* [RECORDS SUPPLIED]

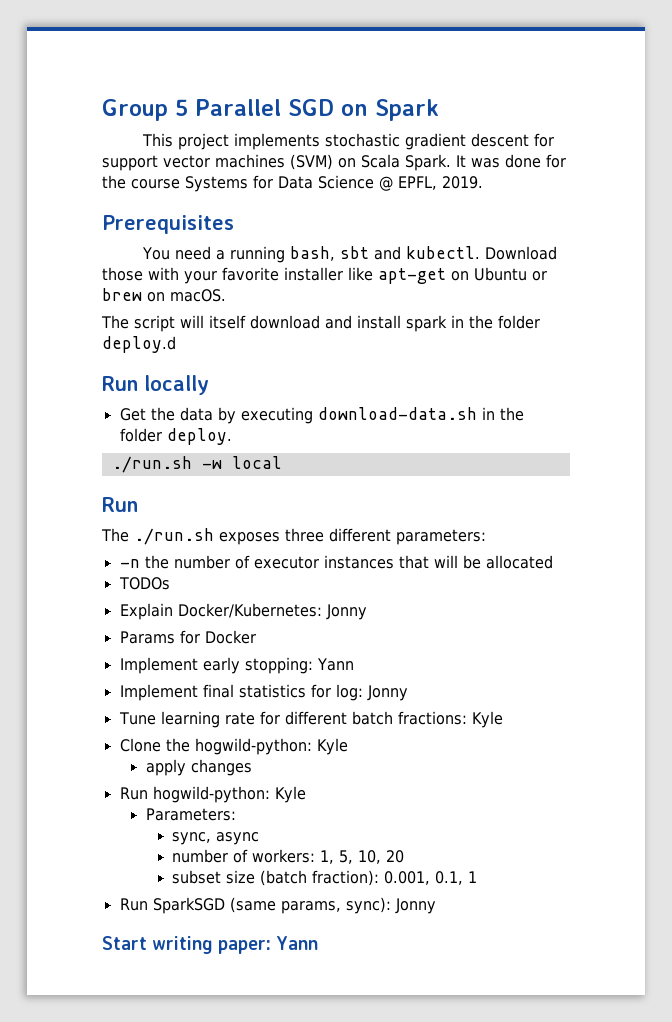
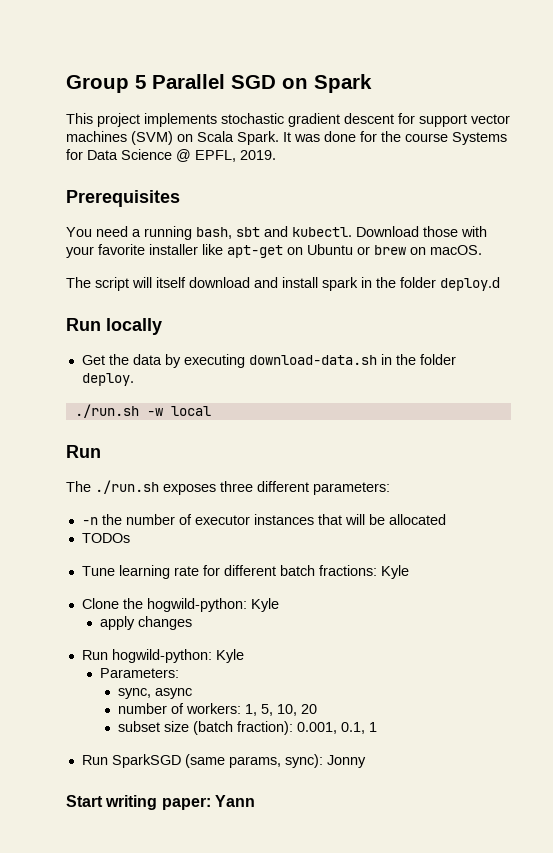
[119,603,367,620] [119,630,256,644] [119,657,354,674] [119,684,408,701] // Explain Docker/Kubernetes: Jonny // Params for Docker // Implement early stopping: Yann // Implement final statistics for log: Jonny -> (130, 538) none

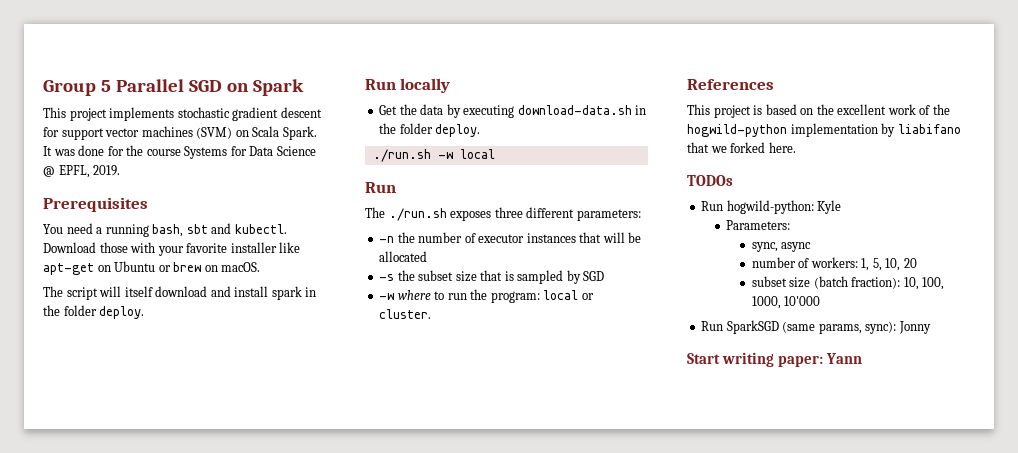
[440,277,500,291] deploy.d -> [99,306,145,319] deploy.
[81,533,130,543] [81,565,409,579] [81,598,279,612] [100,616,193,630] TODOs // Tune learning rate for different batch fractions: Kyle // Clone the hogwild-python: Kyle // apply changes -> [379,270,605,284] [379,289,594,303] [379,309,432,319] [687,79,774,90] [687,104,950,118] [687,123,961,137] [687,142,796,153] [687,175,733,186] -s the subset size that is sampled by SGD // -w where to run the program: local or cluster. // References // This project is based on the excellent work of the hogwild-python implementation by liabifano that we forked here. // TODOs
[297,722,378,734] 0.001, 0.1, 1 -> [903,277,945,290] [751,296,821,309] 10, 100, 1000, 10'000

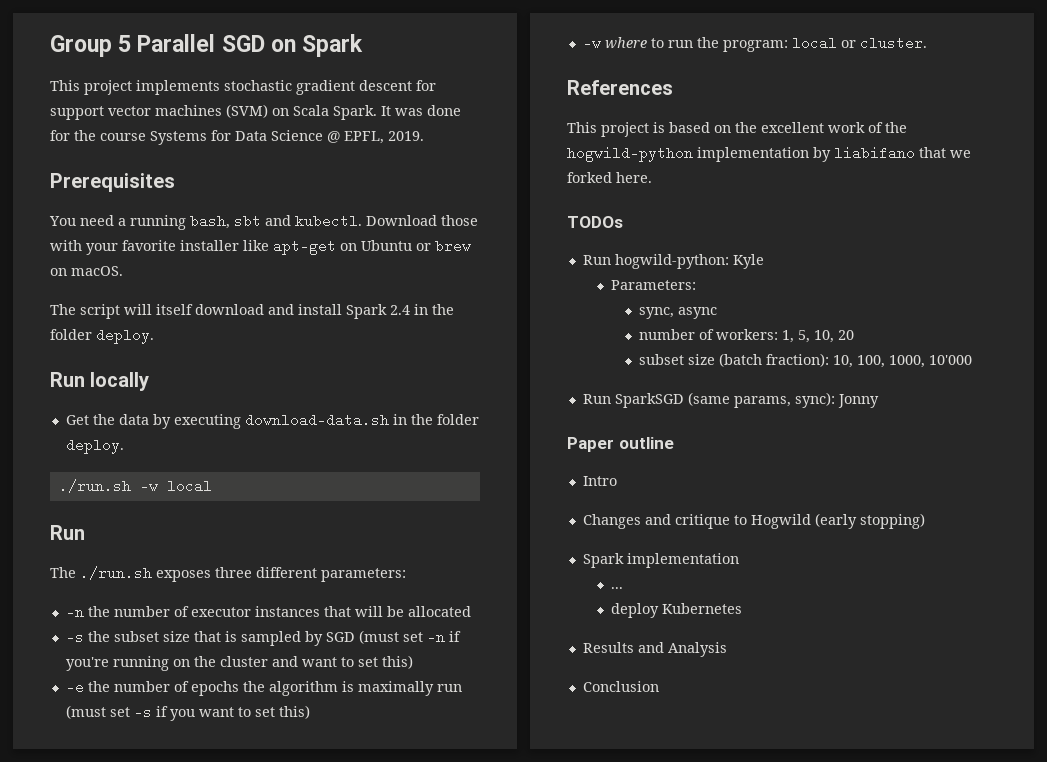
[271,286,302,300] spark -> [346,304,410,319] Spark 2.4
(605, 276) none -> [358,630,461,644] [65,655,413,671] [65,680,462,696] [65,705,310,721] (must set -n if you're running on the cluster and want to set this) // -e the number of epochs the algorithm is maximally run (must set -s if you want to set this)
[687,352,862,367] Start writing paper: Yann -> [567,437,674,452] [582,476,617,486] [582,513,925,529] [582,553,739,568] [610,587,623,589] [610,603,742,618] [582,642,727,657] [582,681,659,692] Paper outline // Intro // Changes and critique to Hogwild (early stopping) // Spark implementation // ... // deploy Kubernetes // Results and Analysis // Conclusion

* [REQUIRED ACTION] Give back the records above exactly. Pictures stay out.

* [SOLUTION TO THIS EXERCISE]
[119,603,367,620] [119,630,256,644] [119,657,354,674] [119,684,408,701] // Explain Docker/Kubernetes: Jonny // Params for Docker // Implement early stopping: Yann // Implement final statistics for log: Jonny -> (130, 538) none

[440,277,500,291] deploy.d -> [99,306,145,319] deploy.
[81,533,130,543] [81,565,409,579] [81,598,279,612] [100,616,193,630] TODOs // Tune learning rate for different batch fractions: Kyle // Clone the hogwild-python: Kyle // apply changes -> [379,270,605,284] [379,289,594,303] [379,309,432,319] [687,79,774,90] [687,104,950,118] [687,123,961,137] [687,142,796,153] [687,175,733,186] -s the subset size that is sampled by SGD // -w where to run the program: local or cluster. // References // This project is based on the excellent work of the hogwild-python implementation by liabifano that we forked here. // TODOs
[297,722,378,734] 0.001, 0.1, 1 -> [903,277,945,290] [751,296,821,309] 10, 100, 1000, 10'000

[271,286,302,300] spark -> [346,304,410,319] Spark 2.4
(605, 276) none -> [358,630,461,644] [65,655,413,671] [65,680,462,696] [65,705,310,721] (must set -n if you're running on the cluster and want to set this) // -e the number of epochs the algorithm is maximally run (must set -s if you want to set this)
[687,352,862,367] Start writing paper: Yann -> [567,437,674,452] [582,476,617,486] [582,513,925,529] [582,553,739,568] [610,587,623,589] [610,603,742,618] [582,642,727,657] [582,681,659,692] Paper outline // Intro // Changes and critique to Hogwild (early stopping) // Spark implementation // ... // deploy Kubernetes // Results and Analysis // Conclusion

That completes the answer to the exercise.